Per cercare di fare chiarezza su questo gruppo è necessario tornare alle proteste del marzo 2011 da cui in seguito scaturì la guerra civile in Siria. La violenta repressione posta in essere dall’esercito del presidente siriano Bashar el Assad spaccò infatti le forze armate siriane dall’interno.

Le numerose diserzioni portarono alla formazione di un gruppo paramilitare che, con il nome di Forze di Difesa locali prima ed Esercito Libero Siriano (ELS) in seguito, nasceva con l’intento di difendere i gruppi di opposizione al regime di Damasco. ELS crebbe di importanza fino a rivestire il ruolo di esercito ufficiale del governo provvisorio siriano, nato nel 2013.
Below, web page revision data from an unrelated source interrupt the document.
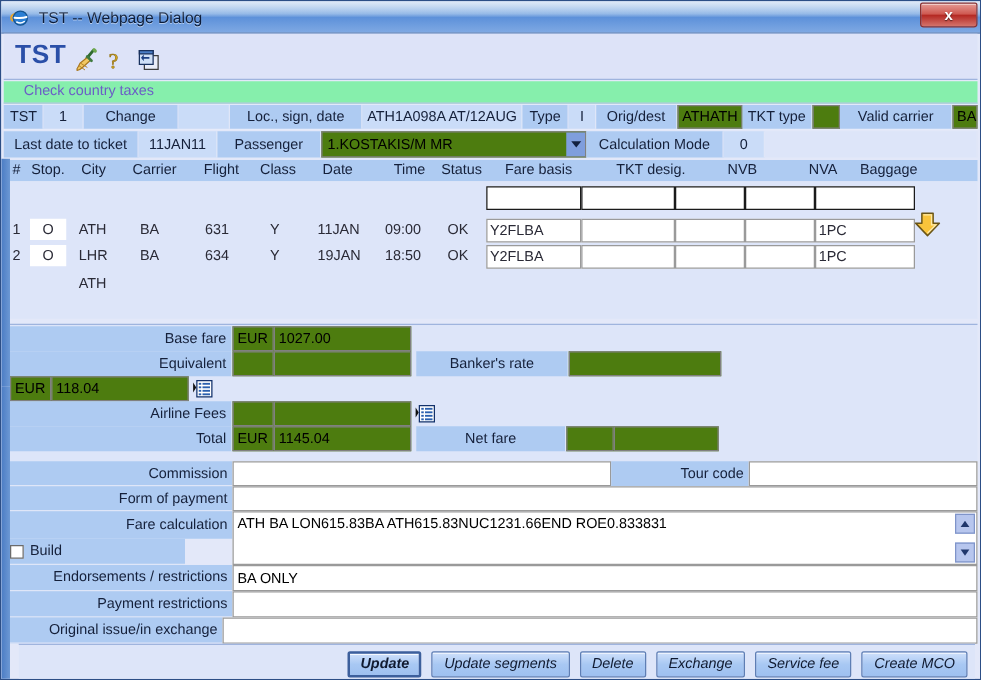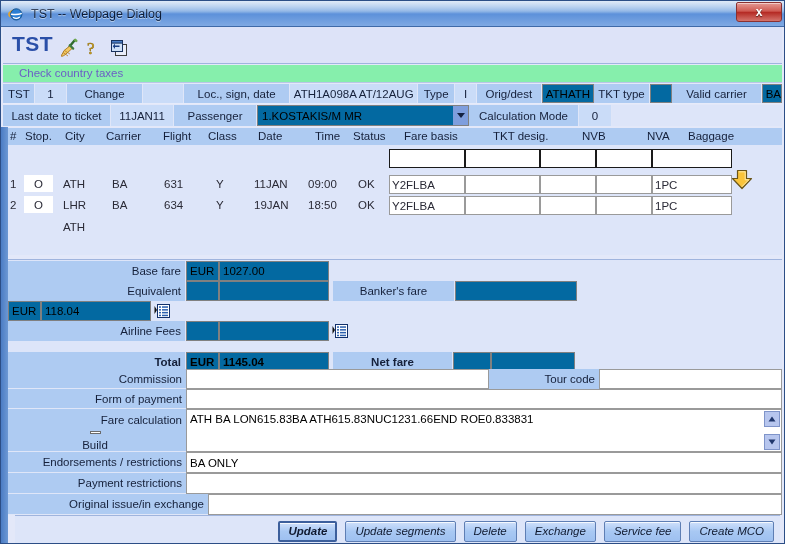--- a/index.html
+++ b/index.html
@@ -102,21 +102,21 @@
   }
   .lbl.right { justify-content: flex-end; padding-right: 4px; }
   .lbl.left  { justify-content: flex-start; padding-left: 5px; }
   .lbl2 {
     background: #cadcf8;
     display: flex; align-items: center; justify-content: center;
     font-size: 11.5px; color: #15203a; height: 100%;
     border-right: 1px solid #dfe6f8;
   }
   .val {
-    background: #0369a1; border: 1px solid #808080;
+    background: #4d7c0f; border: 1px solid #808080;
     display: flex; align-items: center; padding-left: 3px;
     font-size: 11.5px; color: #000; height: 100%;
   }
   .plain {
     background: #dde5f9;
     display: flex; align-items: center; justify-content: center;
     font-size: 11.5px; color: #15203a; height: 100%;
     border-right: 1px solid #dfe6f8;
   }
 
@@ -391,21 +391,21 @@
       <div class="frow" style="top:1px;">
         <div class="lbl right" style="width:178px">Base fare</div>
         <div class="val" style="width:33px">EUR</div>
         <div class="val" style="width:110px">1027.00</div>
       </div>
 
       <div class="frow" style="top:21px;">
         <div class="lbl right" style="width:178px">Equivalent</div>
         <div class="val" style="width:33px"></div>
         <div class="val" style="width:110px"></div>
-        <div class="lbl" style="width:122px; margin-left:4px;">Banker's fare</div>
+        <div class="lbl" style="width:122px; margin-left:4px;">Banker's rate</div>
         <div class="val" style="width:122px"></div>
       </div>
 
       <div class="frow" style="top:41px;">
         <div class="val" style="width:33px">EUR</div>
         <div class="val" style="width:110px">118.04</div>
         <span class="mini-list-icon" style="position:relative; left:3px; top:2px;">
           <svg width="17" height="16" viewBox="0 0 17 16">
             <path d="M0.5 3 L0.5 11 L3 7 Z" fill="#101010"></path>
             <rect x="3.5" y="1.5" width="12" height="13" fill="#fff" stroke="#11306b"></rect>
@@ -438,21 +438,21 @@
                 <rect x="8" y="6.1" width="6" height="1.5"></rect>
               <rect x="5" y="8.9" width="2" height="1.5"></rect>
                 <rect x="8" y="8.9" width="6" height="1.5"></rect>
               <rect x="5" y="11.7" width="2" height="1.5"></rect>
                 <rect x="8" y="11.7" width="6" height="1.5"></rect>
             </g>
           </svg>
         </span>
       </div>
 
-      <div class="frow" style="top:92px;font-weight:bold;">
+      <div class="frow" style="top:81px;">
         <div class="lbl right" style="width:178px">Total</div>
         <div class="val" style="width:33px">EUR</div>
         <div class="val" style="width:110px">1145.04</div>
         <div class="lbl" style="width:120px; margin-left:4px;">Net fare</div>
         <div class="val" style="width:38px"></div>
         <div class="val" style="width:84px"></div>
       </div>
     </div>
 
     <div class="lower">
@@ -465,21 +465,21 @@
       </div>
 
       <div class="lrow" style="top:20px; height:20px;">
         <div class="lcap" style="width:178px">Form of payment</div>
         <div class="lfld" style="flex:1"></div>
       </div>
 
       <div class="lrow" style="top:40px; height:43px;">
         <div style="width:178px; display:flex; flex-direction:column;">
           <div class="lcap" style="height:22px; width:178px; border-bottom:none;">Fare calculation</div>
-          <div class="lcap" style="height:21px; width:178px; justify-content:flex-start; gap:5px; border-bottom:1px solid #dfe6f8;flex-direction:column;">
+          <div class="lcap" style="height:21px; width:140px; justify-content:flex-start; gap:5px; border-bottom:1px solid #dfe6f8;">
             <span class="chk"></span>
             <span>Build</span>
           </div>
         </div>
         <div class="lfld" style="flex:1; align-items:flex-start; padding-top:3px; position:relative;">
           <span>ATH BA LON615.83BA ATH615.83NUC1231.66END ROE0.833831</span>
           <span class="scroll-btn" style="right:1px; top:1px;">
             <svg width="8" height="6" viewBox="0 0 8 6">
                 <path d="M4 0.5 L7.5 5.5 H0.5 Z" fill="#20376c"></path>
               </svg>
@@ -496,21 +496,21 @@
         <div class="lcap" style="width:178px">Endorsements / restrictions</div>
         <div class="lfld" style="flex:1">BA ONLY</div>
       </div>
 
       <div class="lrow" style="top:104px; height:21px;">
         <div class="lcap" style="width:178px">Payment restrictions</div>
         <div class="lfld" style="flex:1"></div>
       </div>
 
       <div class="lrow" style="top:125px; height:21px;">
-        <div class="lcap" style="width:200px">Original issue/in exchange</div>
+        <div class="lcap" style="width:170px">Original issue/in exchange</div>
         <div class="lfld" style="flex:1"></div>
       </div>
 
       <div class="btnbar">
         <button class="btn default">Update</button>
         <button class="btn">Update segments</button>
         <button class="btn">Delete</button>
         <button class="btn">Exchange</button>
         <button class="btn">Service fee</button>
         <button class="btn">Create MCO</button>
Nei due anni successivi Els ha combattuto attivamente contro Assad sul fronte di Idlib a nord ovest, Aleppo, Raqqa-Deyr e zor-Hasakah nel centro nord, Hama-Latakia nel nord ovest e ha conteso ai lealisti il controllo di importanti centri come Homs, Deraa, ma anche di diverse aree della capitale Damasco. Tuttavia quando sembrava che la lotta per il potere in Siria fosse una partita tra Els e l’esercito di Damasco l’entrata in scena della Russia e dell’Iran al fianco di Assad nel 2016 fa saltare tutti gli equilibri tra le forze in campo e moltissimi miliziani fuggono in Turchia.

Ankara aveva sin dal 2011 condannato l’operato di Assad senza mezzi termini, sostenuto l’opposizione al regime di Damasco e costituito un rifugio sicuro non solo per i civili in fuga, ma anche per rappresentanti dell’opposizione e per i miliziani Els. L’allora ministro degli Esteri turco, Ahmet Davutoglu, era convinto che la caduta di Assad fosse imminente e convinse Erdogan a puntare tutto sul sostegno all’opposizione siriana in modo da garantire alla Turchia un ruolo di primo piano in un post Assad che però non sarebbe mai arrivato.

Tuttavia è proprio la Turchia di Erdogan a offrire una seconda possibilità a Ens. A partire da agosto 2016 i miliziani ha preso parte a tutte le operazioni militari turche in Siria: ad agosto 2016 nella veste di Els hanno combattuto con i militari di Ankara contro l’Isis nell’operazione ‘Scudo dell’Eufrate’, poi con la nuova denominazione Ens nel 2018 sono scesi in campo nella provincia di Afrin contro le milizie curde Ypg per poi ripetersi nel 2019 nel centro nord della Siria, sempre contro Ypg. Ai miliziani Ens è ora demandato il controllo, la sicurezza e compiti di polizia nelle aree del nord della Siria che la Turchia ha sottratto a Ypg nelle precedenti operazioni oltreconfine.